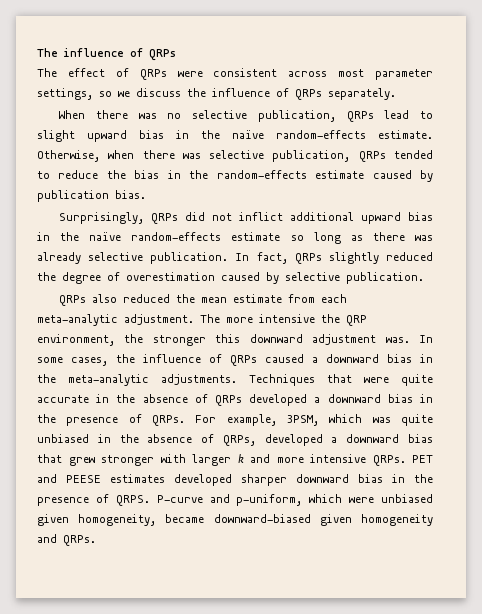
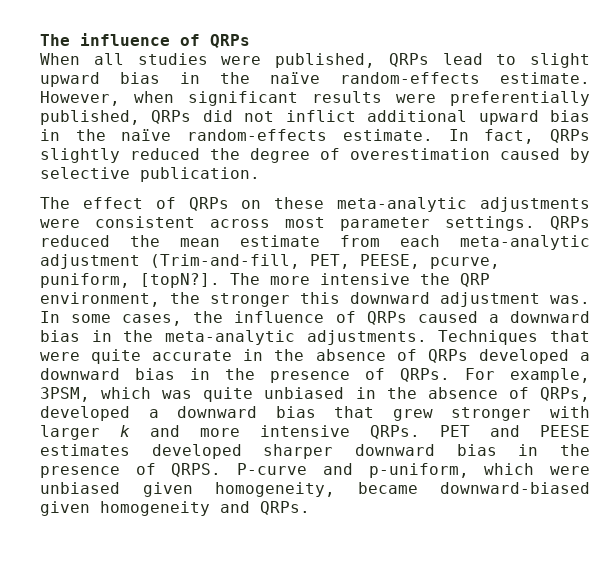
- The effect of QRPs were consistent across most parameter settings, so we discuss the influence of QRPs separately.
- When there was no selective publication, QRPs lead to slight upward bias in the naïve random-effects estimate.
+ When all studies were published, QRPs lead to slight upward bias in the naïve random-effects estimate.
- Otherwise, when there was selective publication, QRPs tended to reduce the bias in the random-effects estimate caused by publication bias.
- Surprisingly, QRPs did not inflict additional upward bias in the naïve random-effects estimate so long as there was already selective publication.
+ However, when significant results were preferentially published, QRPs did not inflict additional upward bias in the naïve random-effects estimate.
- QRPs also reduced the mean estimate from each meta-analytic adjustment.
+ The effect of QRPs on these meta-analytic adjustments were consistent across most parameter settings. QRPs reduced the mean estimate from each meta-analytic adjustment (Trim-and-fill, PET, PEESE, pcurve, puniform, [topN?].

================

Exercise aim -> Output the lines, exactly: the first line of the entries above, every line after it, and the line with "- Surprisingly, QRPs" as the last. No pictures.

Answer area ->
- The effect of QRPs were consistent across most parameter settings, so we discuss the influence of QRPs separately.
- When there was no selective publication, QRPs lead to slight upward bias in the naïve random-effects estimate.
+ When all studies were published, QRPs lead to slight upward bias in the naïve random-effects estimate.
- Otherwise, when there was selective publication, QRPs tended to reduce the bias in the random-effects estimate caused by publication bias.
- Surprisingly, QRPs did not inflict additional upward bias in the naïve random-effects estimate so long as there was already selective publication.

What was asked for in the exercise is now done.